Traditional business models are unlikely to succeed in this unique industry, and it’s important to be flexible.
During one winter blizzard, Hunt decided he was indeed going to open the next day. Instead of using his van to carry products to the cart, he shuttled food products with his four-wheel drive vehicle.
“I was the only [cart] probably in New York City,” he says. “I didn’t see anyone else that day, and we made a killing because every child was out of school and every adult was out of work and everyone wanted a hot cup of coffee.”
It’s also important to think about image, Hunt says — he explains his own company’s brand as “very lighthearted, very approachable … to connect to people’s inner child” — but having an excellent product is the priority.

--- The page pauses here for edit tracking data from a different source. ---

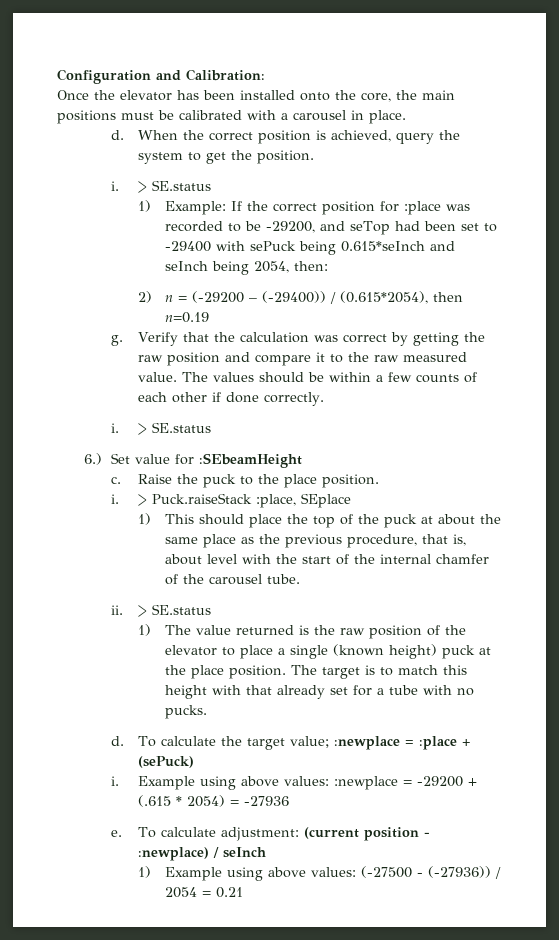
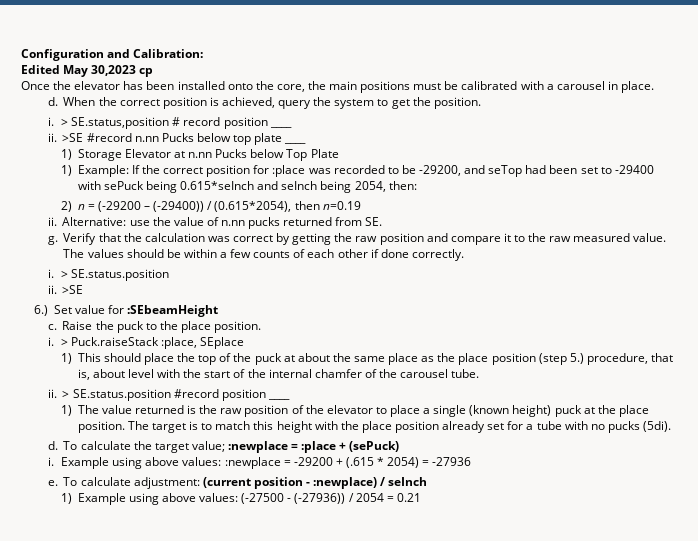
+ Edited May 30,2023 cp
  When the correct position is achieved, query the system to get the position.
- i. > SE.status
+ i. > SE.status,position # record position ____
+ ii. >SE #record n.nn Pucks below top plate ____
+ 1) Storage Elevator at n.nn Pucks below Top Plate
+ ii. Alternative: use the value of n.nn pucks returned from SE.
  The values should be within a few counts of each other if done correctly.
- i. > SE.status
+ i. > SE.status.position
+ ii. >SE
- 1) This should place the top of the puck at about the same place as the previous procedure, that is, about level with the start of the internal chamfer of the carousel tube.
+ 1) This should place the top of the puck at about the same place as the place position (step 5.) procedure, that is, about level with the start of the internal chamfer of the carousel tube.
- ii. > SE.status
+ ii. > SE.status.position #record position ____
- The target is to match this height with that already set for a tube with no pucks.
+ The target is to match this height with the place position already set for a tube with no pucks (5di).

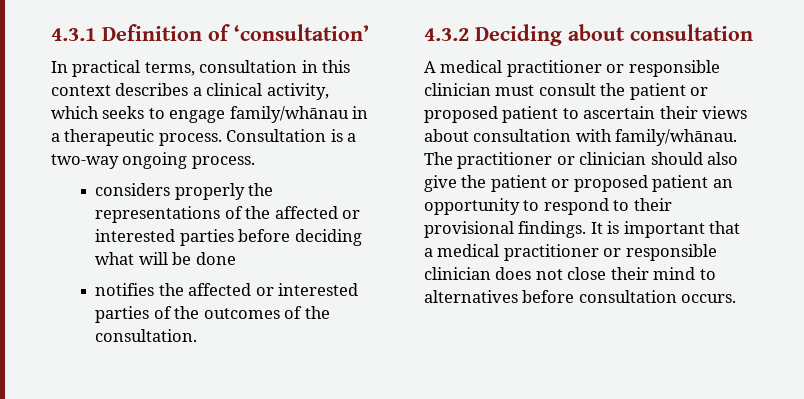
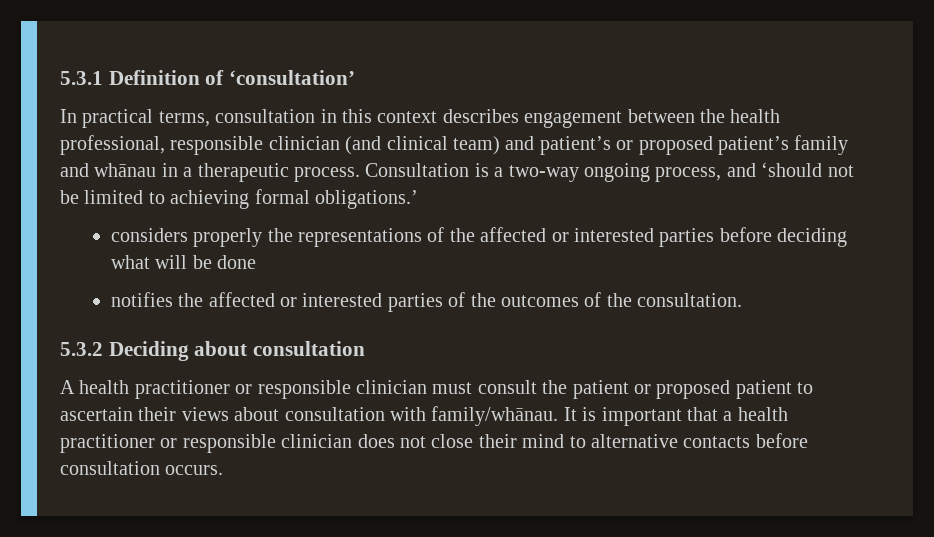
- 4.3.1 Definition of ‘consultation’
+ 5.3.1 Definition of ‘consultation’
- In practical terms, consultation in this context describes a clinical activity, which seeks to engage family/whānau in a therapeutic process.
+ In practical terms, consultation in this context describes engagement between the health professional, responsible clinician (and clinical team) and patient’s or proposed patient’s family and whānau in a therapeutic process.
- Consultation is a two-way ongoing process.
+ Consultation is a two-way ongoing process, and ‘should not be limited to achieving formal obligations.’
- 4.3.2 Deciding about consultation
+ 5.3.2 Deciding about consultation
- A medical practitioner or responsible clinician must consult the patient or proposed patient to ascertain their views about consultation with family/whānau.
+ A health practitioner or responsible clinician must consult the patient or proposed patient to ascertain their views about consultation with family/whānau.
- The practitioner or clinician should also give the patient or proposed patient an opportunity to respond to their provisional findings.
- It is important that a medical practitioner or responsible clinician does not close their mind to alternatives before consultation occurs.
+ It is important that a health practitioner or responsible clinician does not close their mind to alternative contacts before consultation occurs.

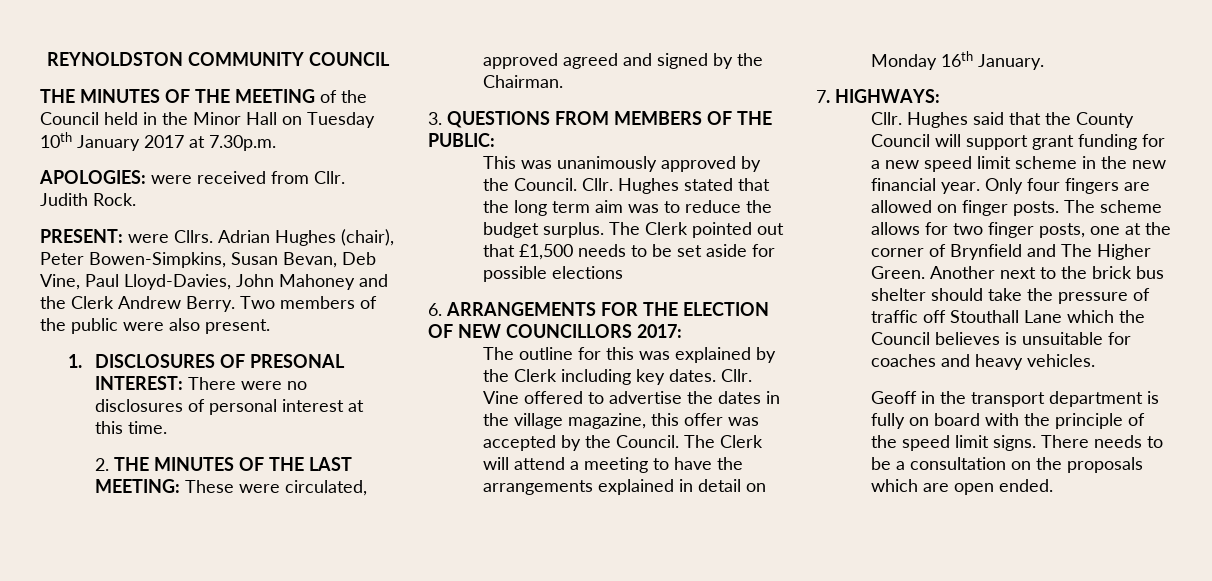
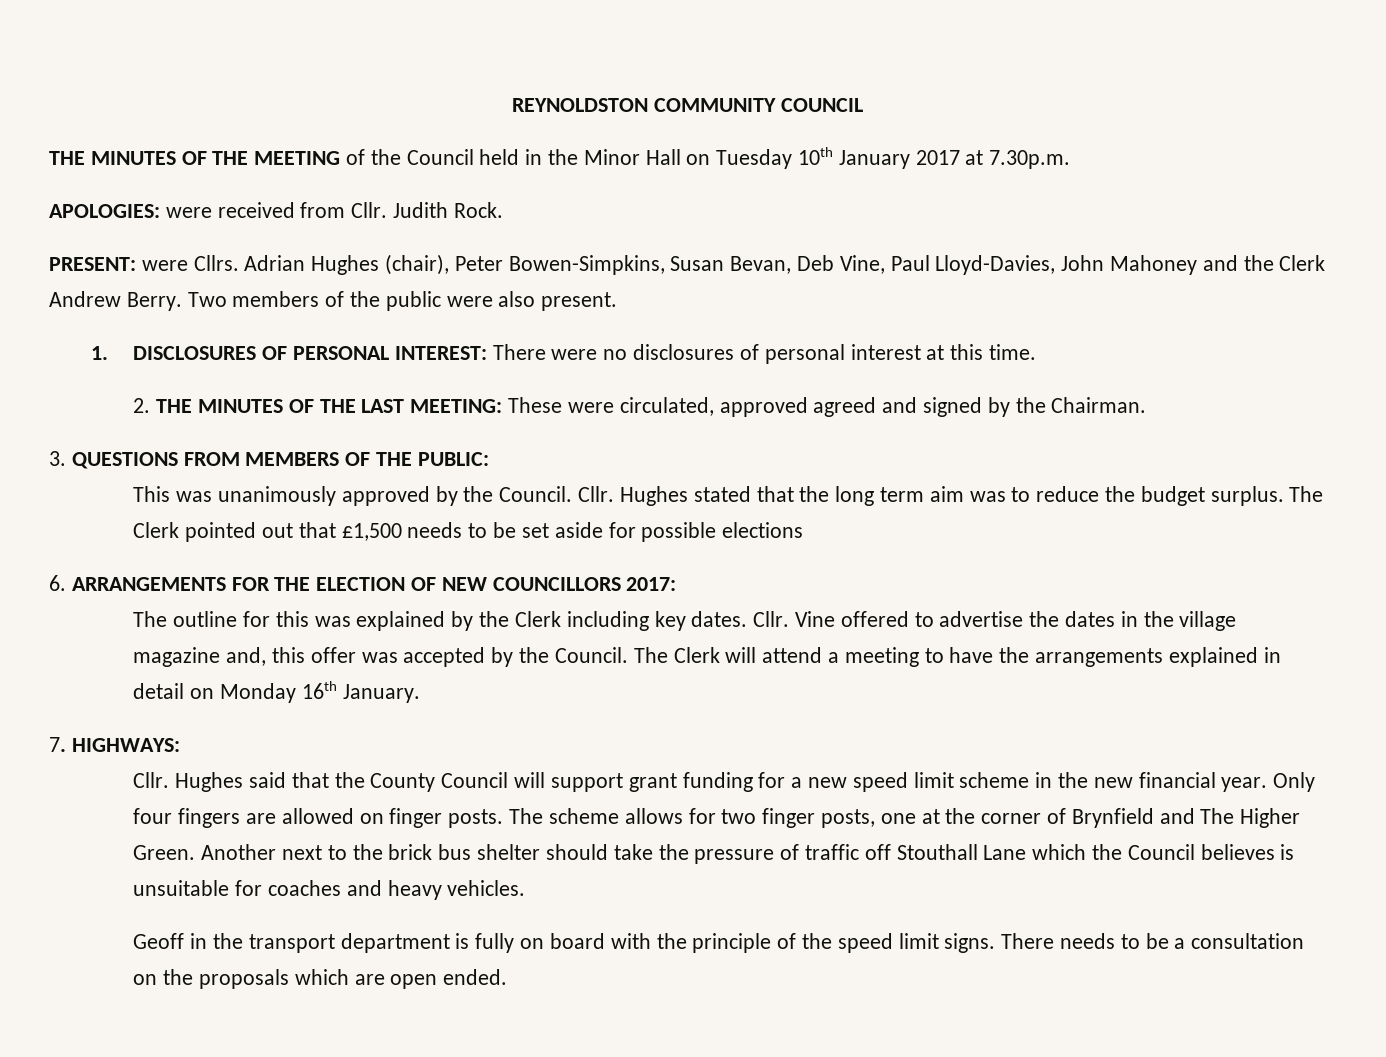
- 1. DISCLOSURES OF PRESONAL INTEREST: There were no disclosures of personal interest at this time.
+ 1. DISCLOSURES OF PERSONAL INTEREST: There were no disclosures of personal interest at this time.
- Vine offered to advertise the dates in the village magazine, this offer was accepted by the Council.
+ Vine offered to advertise the dates in the village magazine and, this offer was accepted by the Council.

That’s a lesson that resonates.
“I have to stress to anybody that is doing a food truck it’s all about the food,” Povich says. “If you don’t have a fabulous product and something different, you’re not going to get good reviews. You’re not going to get 20,000 Twitter followers or bloggers busting over each other to write about you.”
“I’m a professional chef. I’m not making fancy food now, but what I make is the best. I spent an entire month figuring out what my mayonnaise recipe was going to be,” she says. “Plenty of people are going to go out there and start a truck and they’re going to fail because it wasn’t about the food.”
Povich has big growth plans for her lobster roll truck and would like to eventually start a franchising system to open outposts along the Eastern Seaboard and in the Midwest, she says.
“I am trying to take our success and enable people to be successful with it in other places, adding their own spin to it,” Povich says.